GIVEN DATA:
◇ ◇ ◇ ◇ ◇
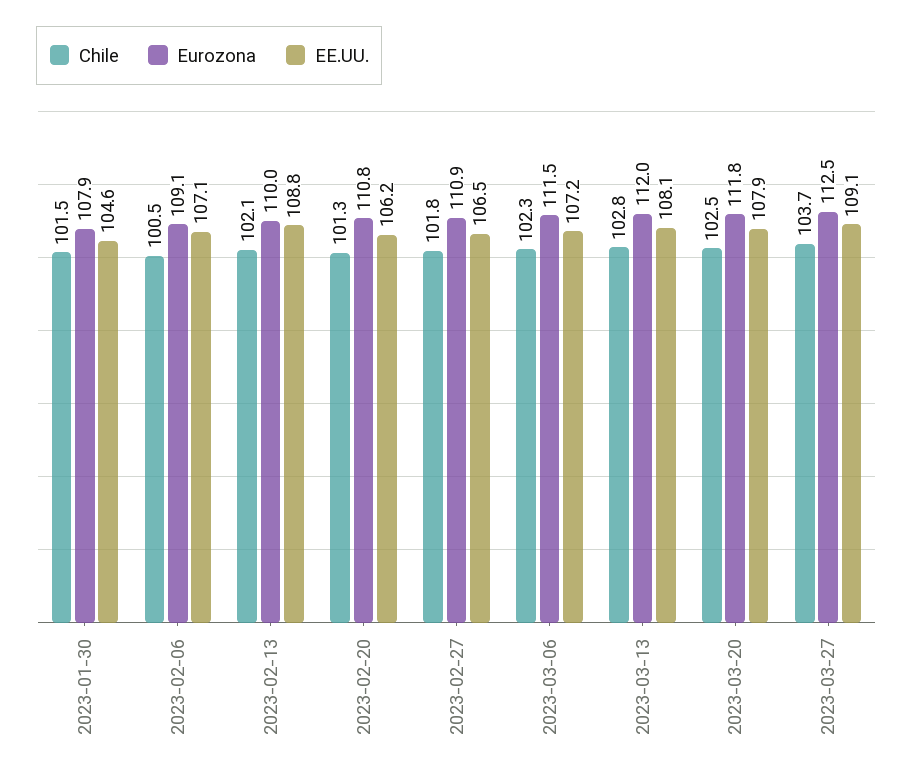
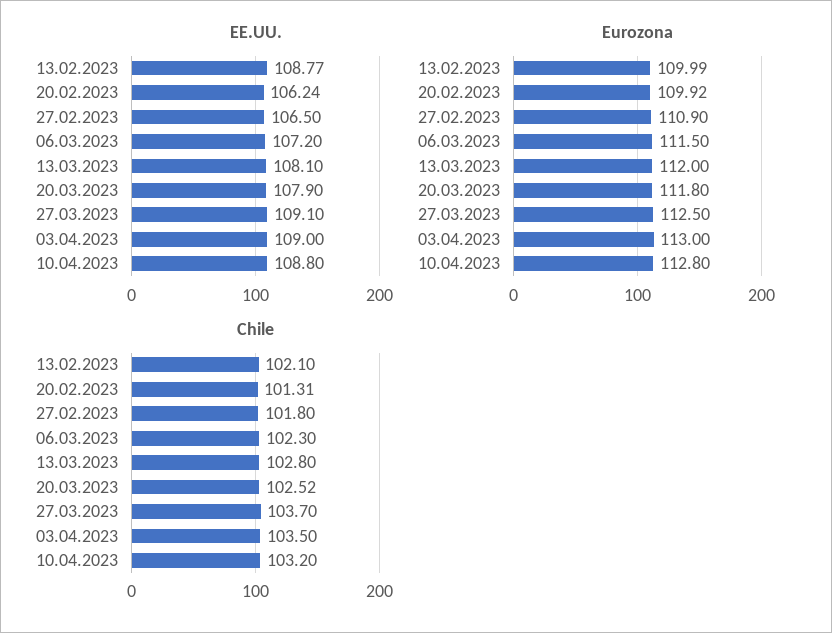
Chile, 2023-01-30: 101.5 -> none
Eurozona, 2023-01-30: 107.9 -> none
EE.UU., 2023-01-30: 104.6 -> none
Chile, 2023-02-06: 100.5 -> none
Eurozona, 2023-02-06: 109.1 -> none
EE.UU., 2023-02-06: 107.1 -> none
Eurozona, 2023-02-20: 110.8 -> 109.92
EE.UU., 03.04.2023: none -> 109
EE.UU., 10.04.2023: none -> 108.8
Eurozona, 03.04.2023: none -> 113
Eurozona, 10.04.2023: none -> 112.8
Chile, 03.04.2023: none -> 103.5
Chile, 10.04.2023: none -> 103.2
◇ ◇ ◇ ◇ ◇
EXERCISE INSTRUCTIONS:
The material above should be returned exactly, without pictures.

EXERCISE RESPONSE:
Chile, 2023-01-30: 101.5 -> none
Eurozona, 2023-01-30: 107.9 -> none
EE.UU., 2023-01-30: 104.6 -> none
Chile, 2023-02-06: 100.5 -> none
Eurozona, 2023-02-06: 109.1 -> none
EE.UU., 2023-02-06: 107.1 -> none
Eurozona, 2023-02-20: 110.8 -> 109.92
EE.UU., 03.04.2023: none -> 109
EE.UU., 10.04.2023: none -> 108.8
Eurozona, 03.04.2023: none -> 113
Eurozona, 10.04.2023: none -> 112.8
Chile, 03.04.2023: none -> 103.5
Chile, 10.04.2023: none -> 103.2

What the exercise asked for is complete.